Many northern states nullified the fugitive slave laws or passed liberty laws that nullified the federal law. Wisconsin nullified the law supreme court law.

“Resolved, That this assumption of jurisdiction by the federal judiciary, in the said case, and without process, is an act of undelegated power, and therefore without authority, void, and of no force. Resolved, That the government, formed by the Constitution of the United States was not the exclusive or final judge of the extent of the powers delegated to itself; but that, as in all other cases of compact among parties having no common judge, each party has an equal right to judge for itself, as well of infractions as of the mode and measure of redress... that the general government is the exclusive judge of the extent of the powers delegated to it, stop nothing short of despotism, since the discretion of those who administer the government, and not the Constitution, would be the measure of their powers; that the several states which formed that instrument, being sovereign and independent, have the unquestionable right to judge of its infraction; and that a positive defiance of those sovereignties, of all Unauthorized acts done or attempted to be done under color of that instrument, is the rightful remedy.”

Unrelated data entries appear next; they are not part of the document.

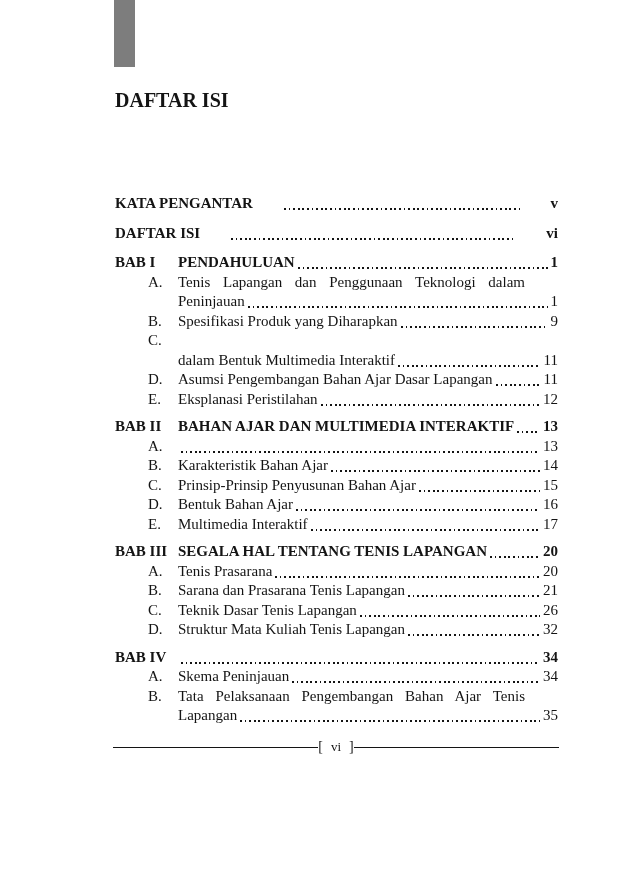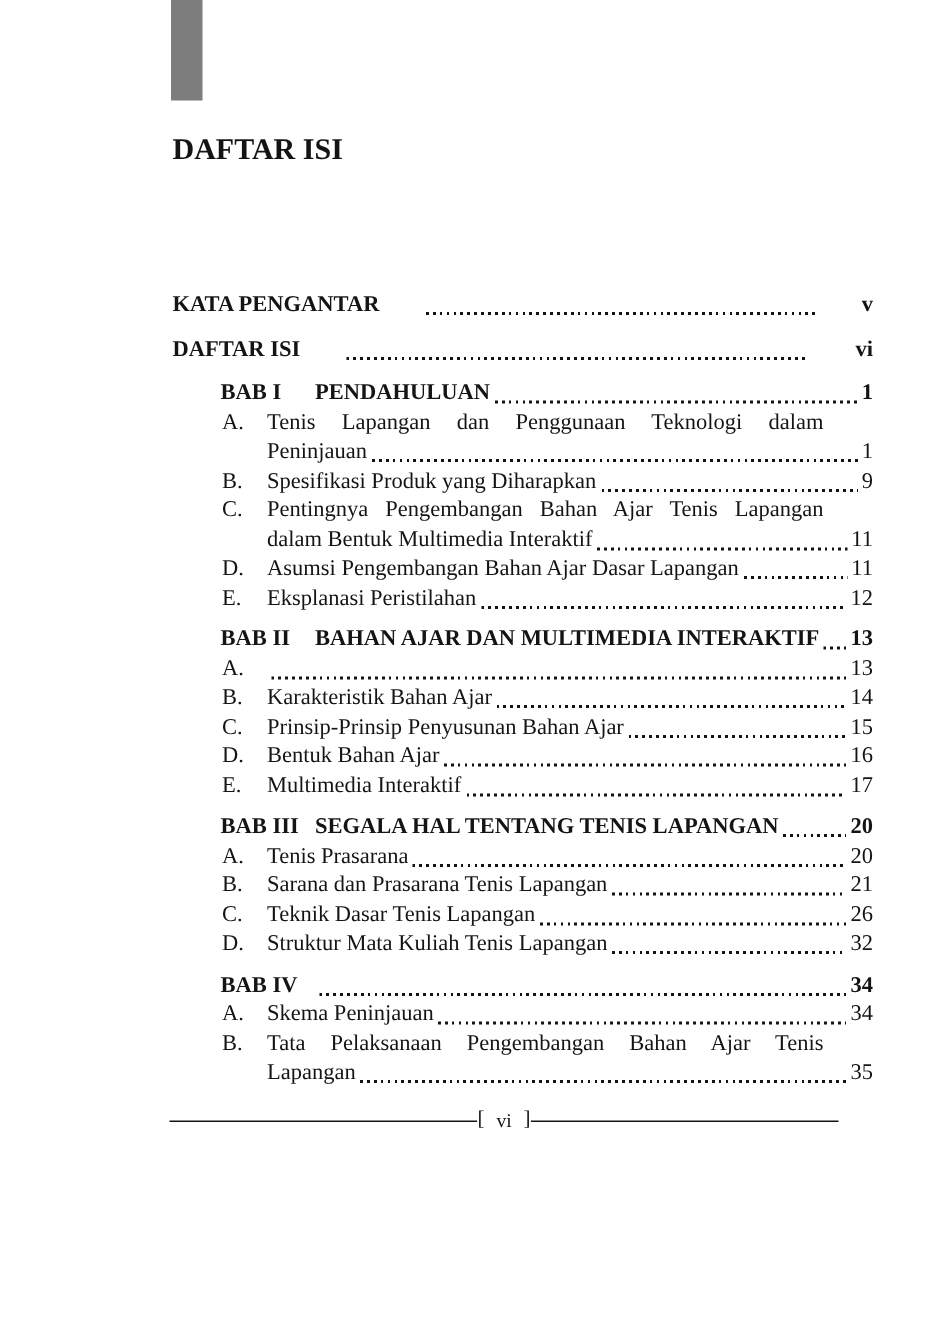"DAFTAR ISI" .content { padding: 87px 47px 0 115px -> 87px 71px 0 115px }
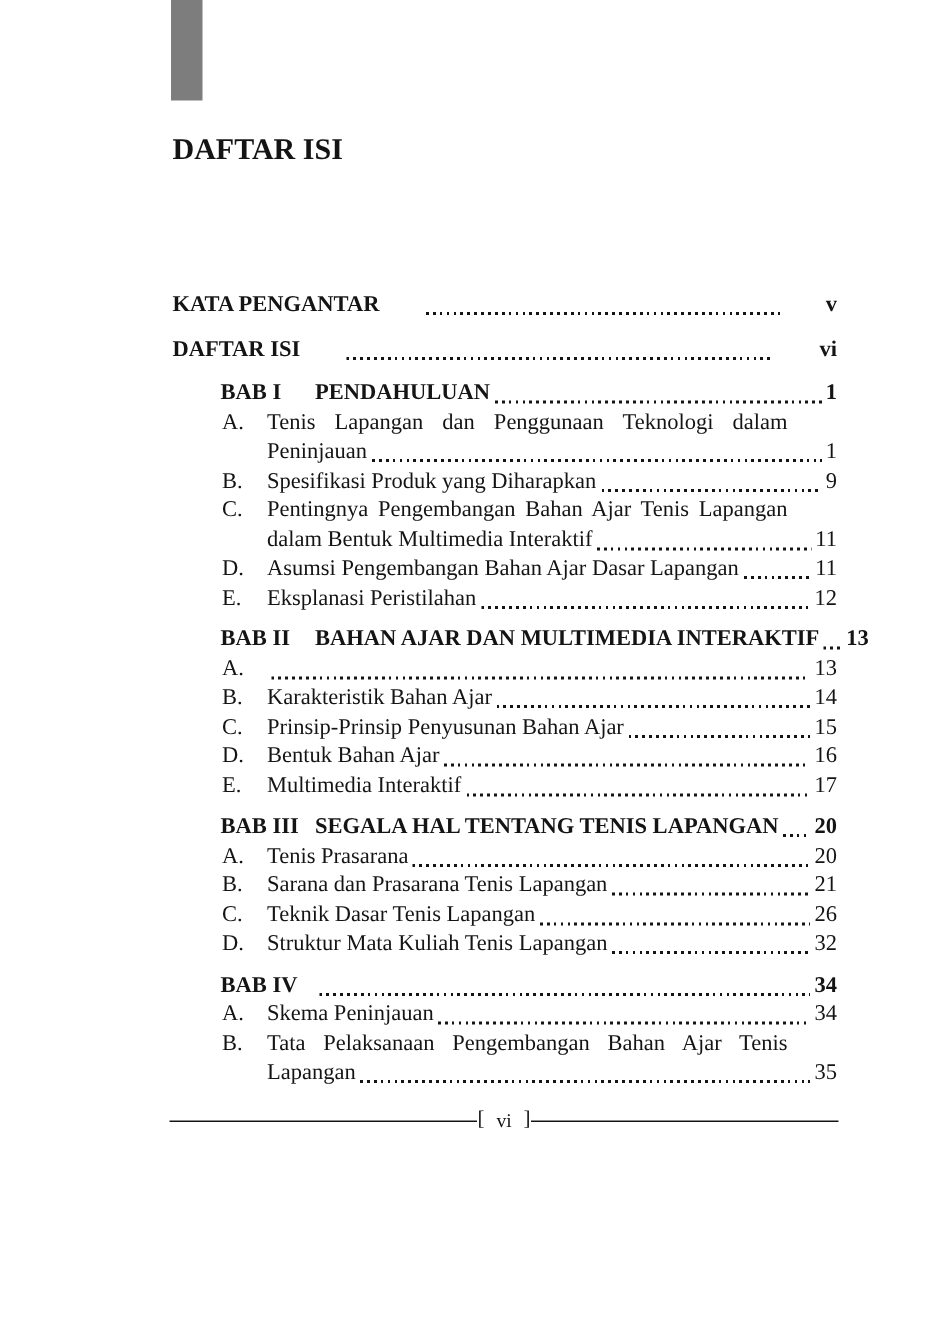"BAB I" .bab { margin-left: 32px -> none }
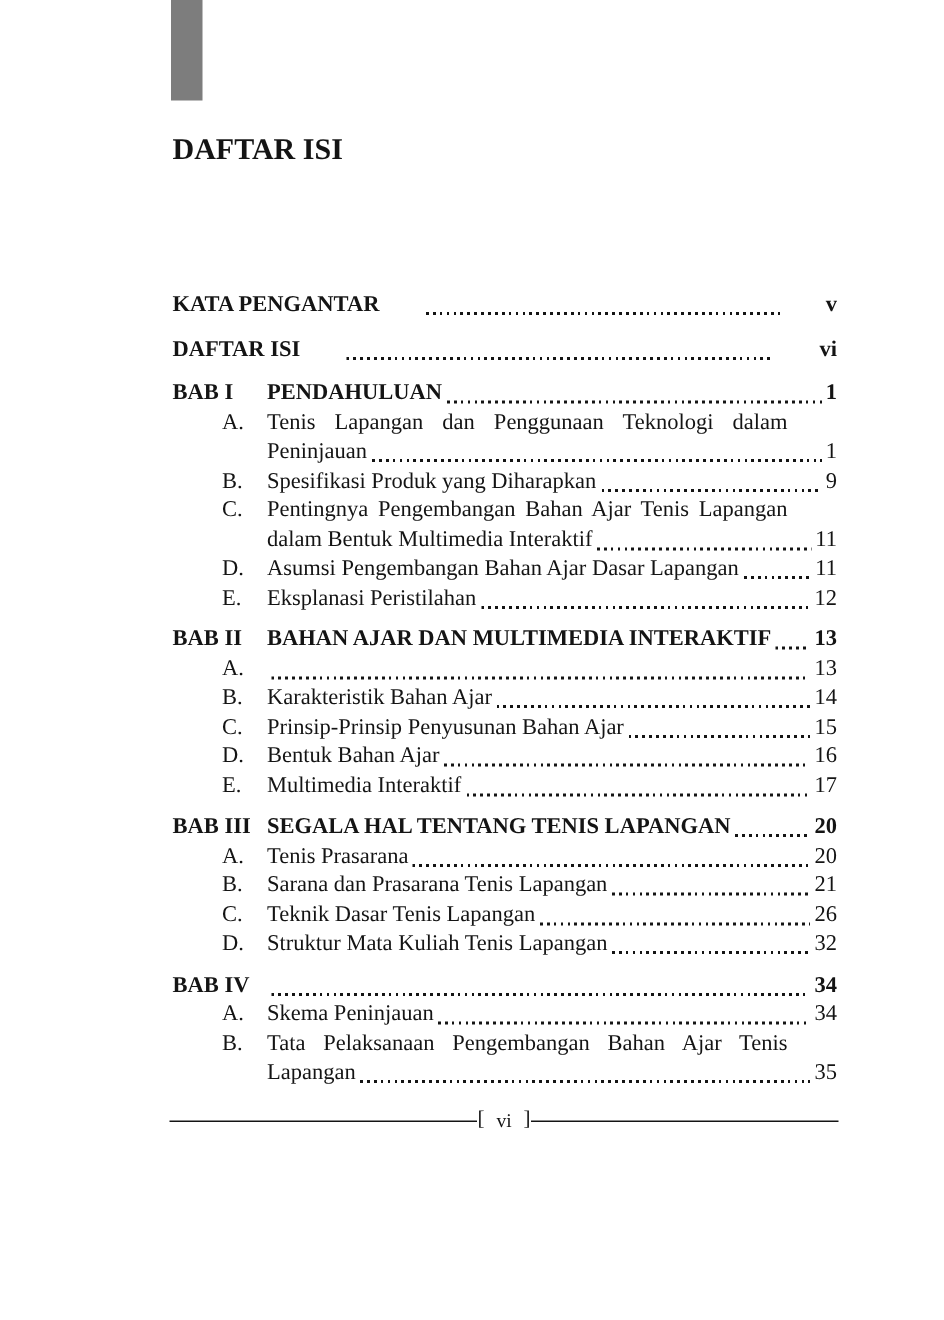"Pentingnya Pengembangan Bahan Ajar Tenis" div.just { html: <div>Pentingnya Pengembangan Bahan Ajar Tenis Lapangan</div> -> none }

States rights held the federal government in check and held it to only what it was granted to do in the constitution. So from the American revolution until The civil war, you had the same constitutional republic. The states doing the self governing in there state sovereignty.

*From Union to a Consolidated Nation*

_”The several states bound loosely in a federal union under a weak central government into a new nation forged by the fires of war”
-James McPherson Battle cry of Freedom Oxford U Press

“In saving the union, I have destroyed the Republic.”
-Abraham Lincoln

“Before the war a union a collection of states... after the war we began to speak of a nation”
-Ken Burns_

_“Before the war, it was said "the United States are." Grammatically, it was spoken that way and thought of as a collection of independent states. And after the war, it was always "the United States is," as we say today without being self-conscious at all. And that sums up what the war accomplished. It made us an "is."
- Shelby Foote author of “The Civil War: A Narrative.”_

After the civil war meaningful states rights ended, and our constitutional republic along with it. Lincoln and the civil war began a new American empire that said states and the people, no longer decided their fate, were no longer sovereign, and no longer self governing people [a principle the American revolution was fought for] but were now subject to the almighty federal government. Who was willing to force the people into its mold, or destroy them. Walt Witman said the result of the war was “Consent to our mandates or be shot.” A major transformation from the founders view that “governments are instituted among men” to protects man's unalienable God given rights and liberty.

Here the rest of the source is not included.